→ **Activity**
Within the listing that follows, reproduce exactly the lines starting at the line with "text-align: left ->" and ending at the line with "Liberation Serif, serif", inclusive, and only those. Pictures are dropped.

→ **Stored data**
/---
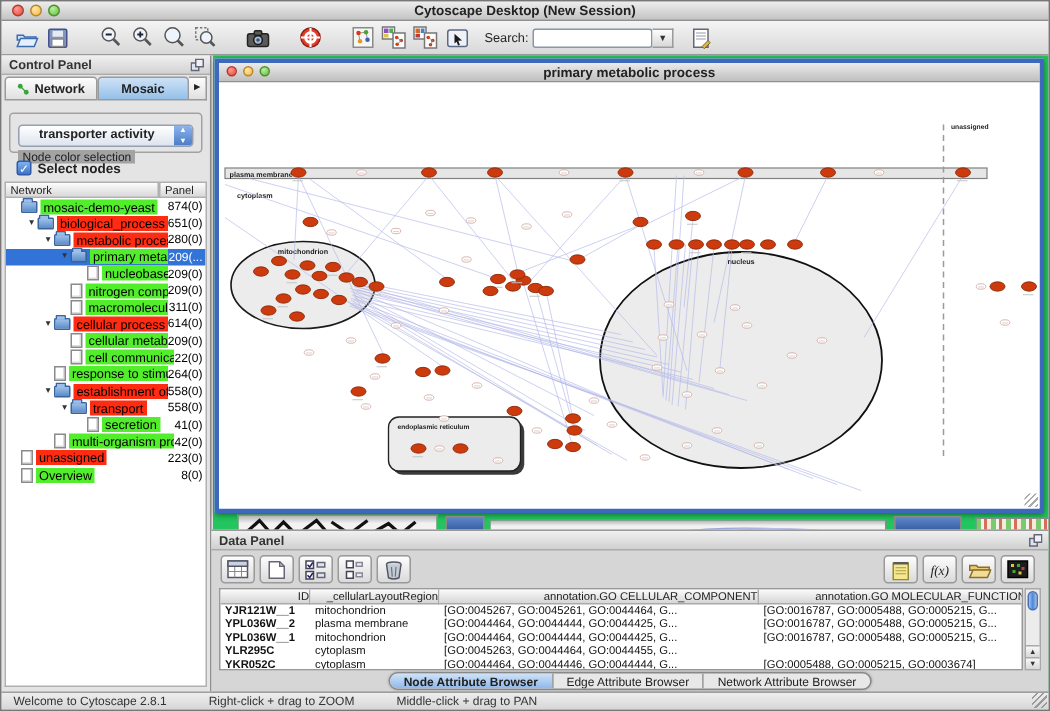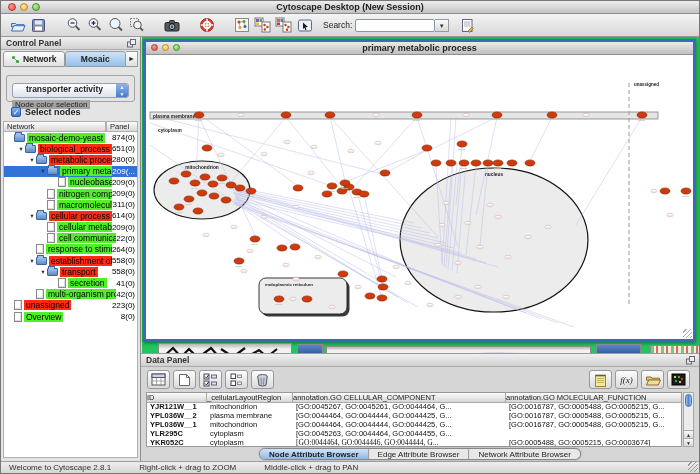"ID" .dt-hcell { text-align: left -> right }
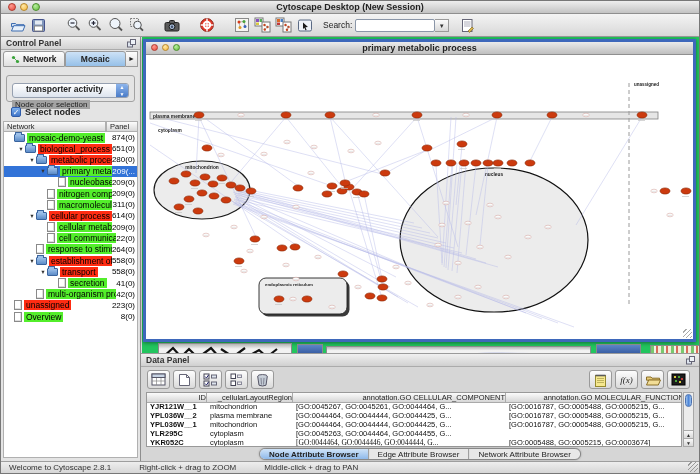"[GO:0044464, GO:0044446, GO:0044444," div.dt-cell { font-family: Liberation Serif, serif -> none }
\---
/---
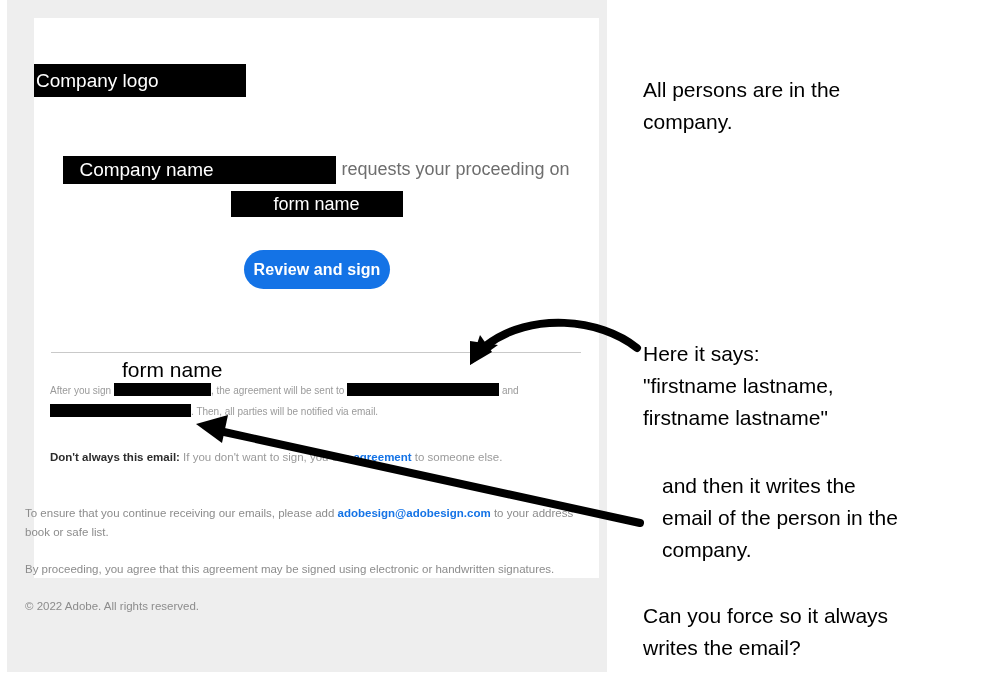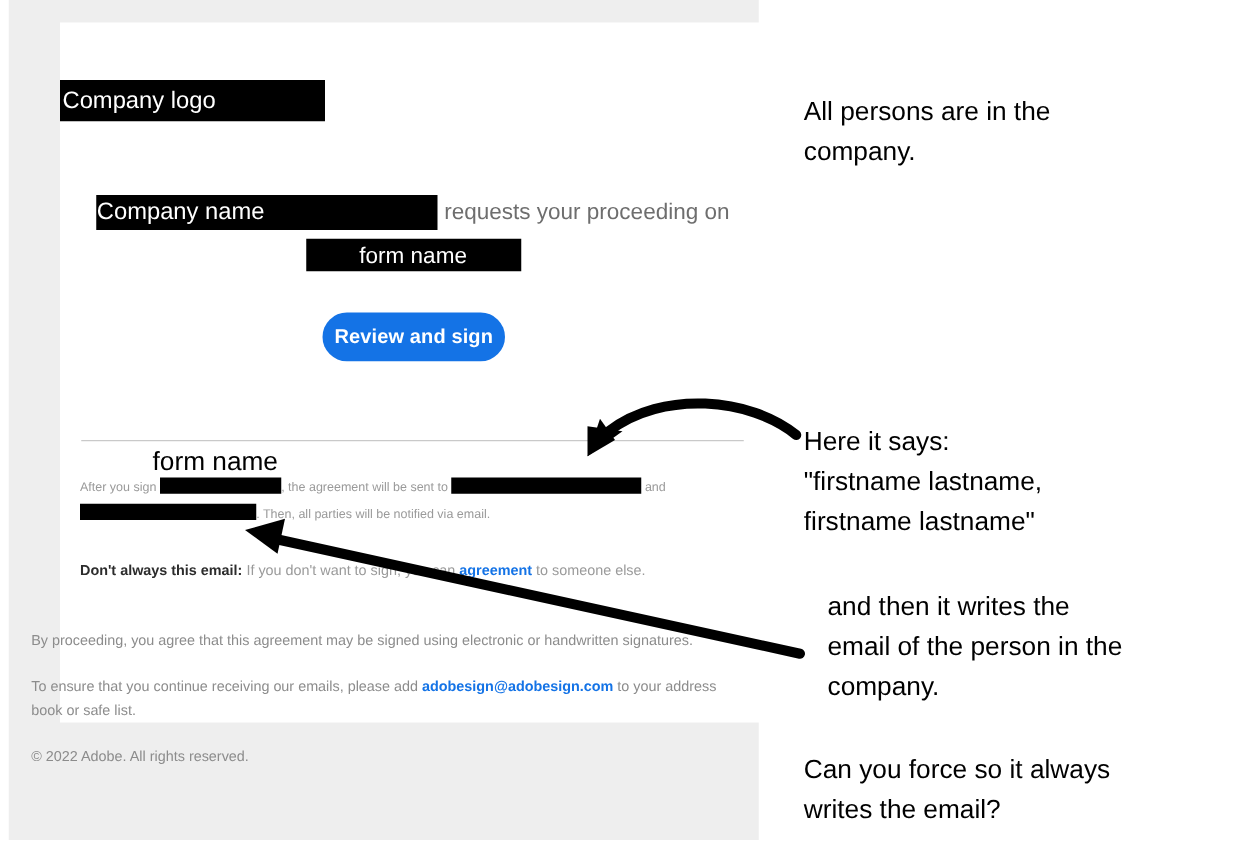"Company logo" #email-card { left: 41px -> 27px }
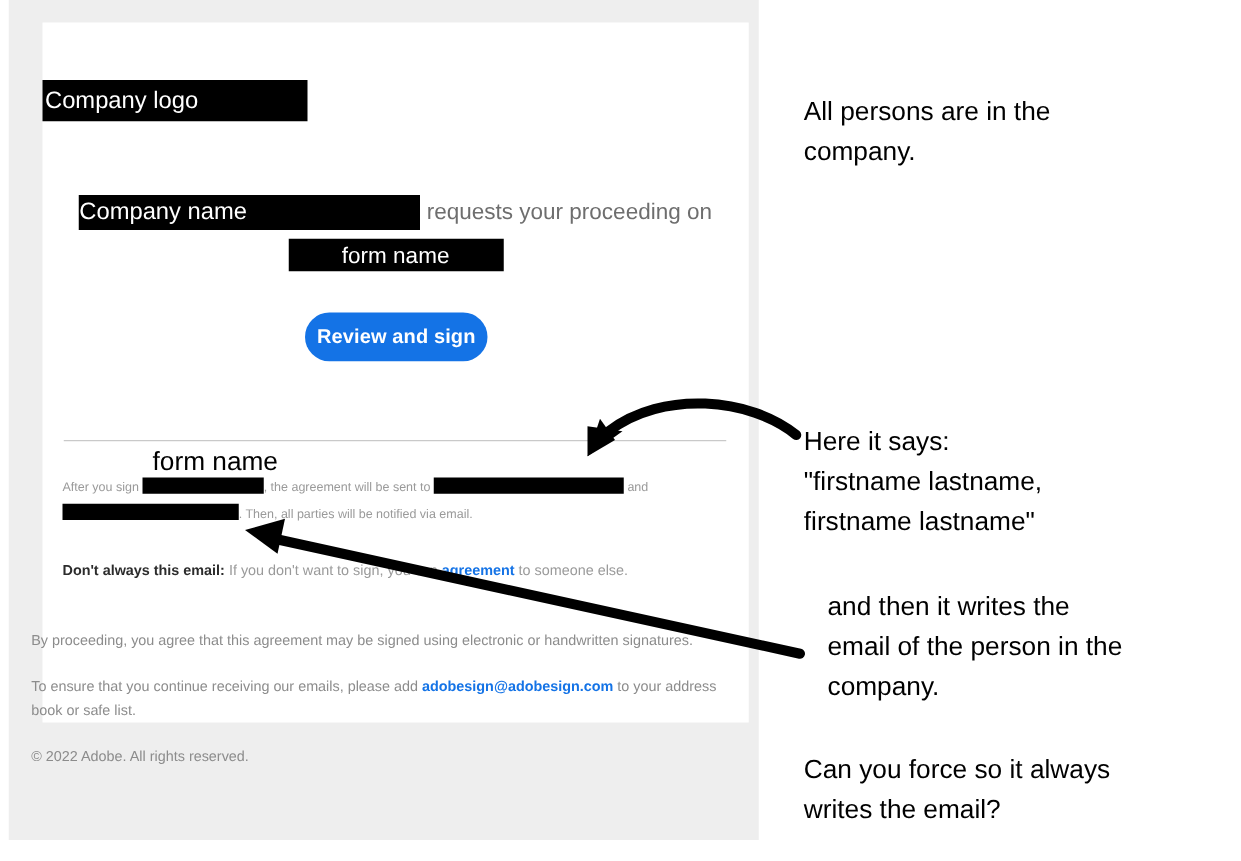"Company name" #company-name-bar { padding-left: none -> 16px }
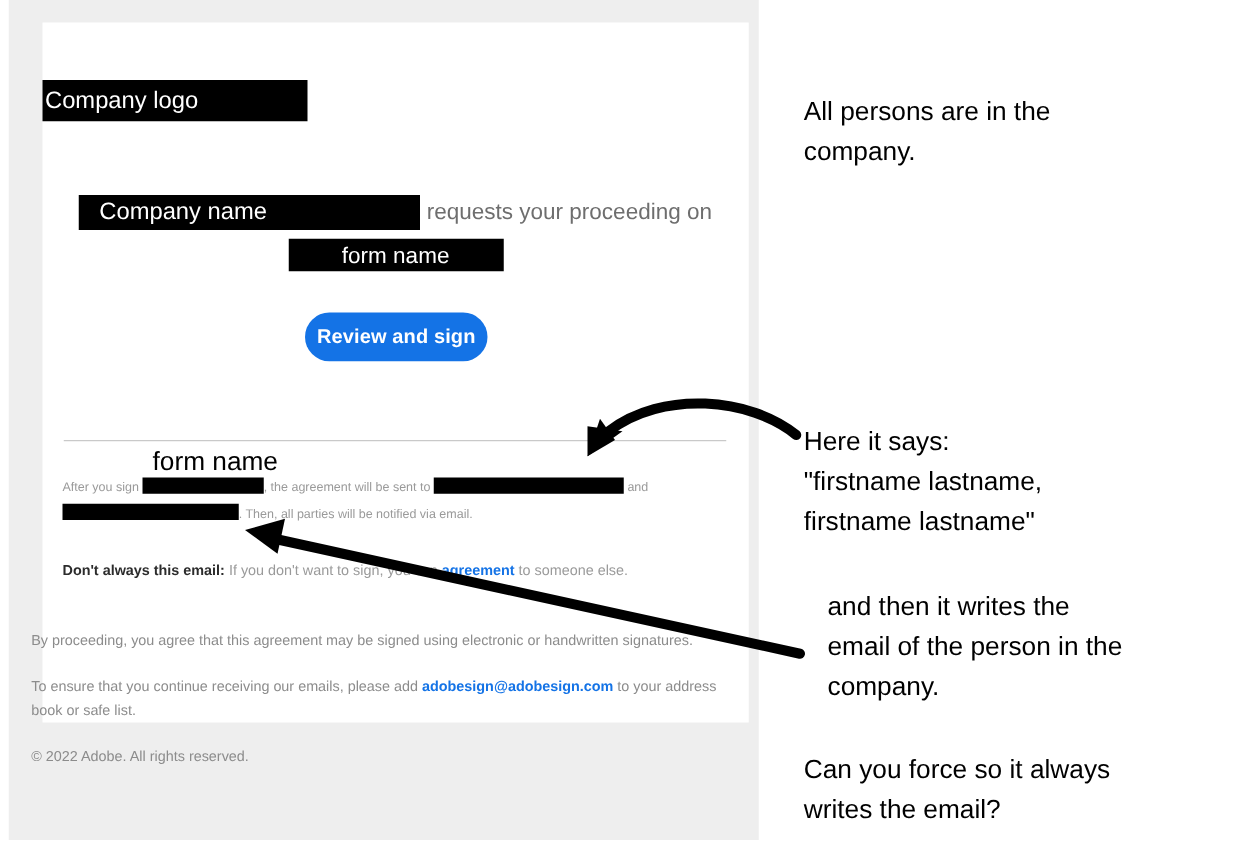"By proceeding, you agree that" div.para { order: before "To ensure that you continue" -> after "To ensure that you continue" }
\---
→ **Task solution**
"ID" .dt-hcell { text-align: left -> right }
"[GO:0044464, GO:0044446, GO:0044444," div.dt-cell { font-family: Liberation Serif, serif -> none }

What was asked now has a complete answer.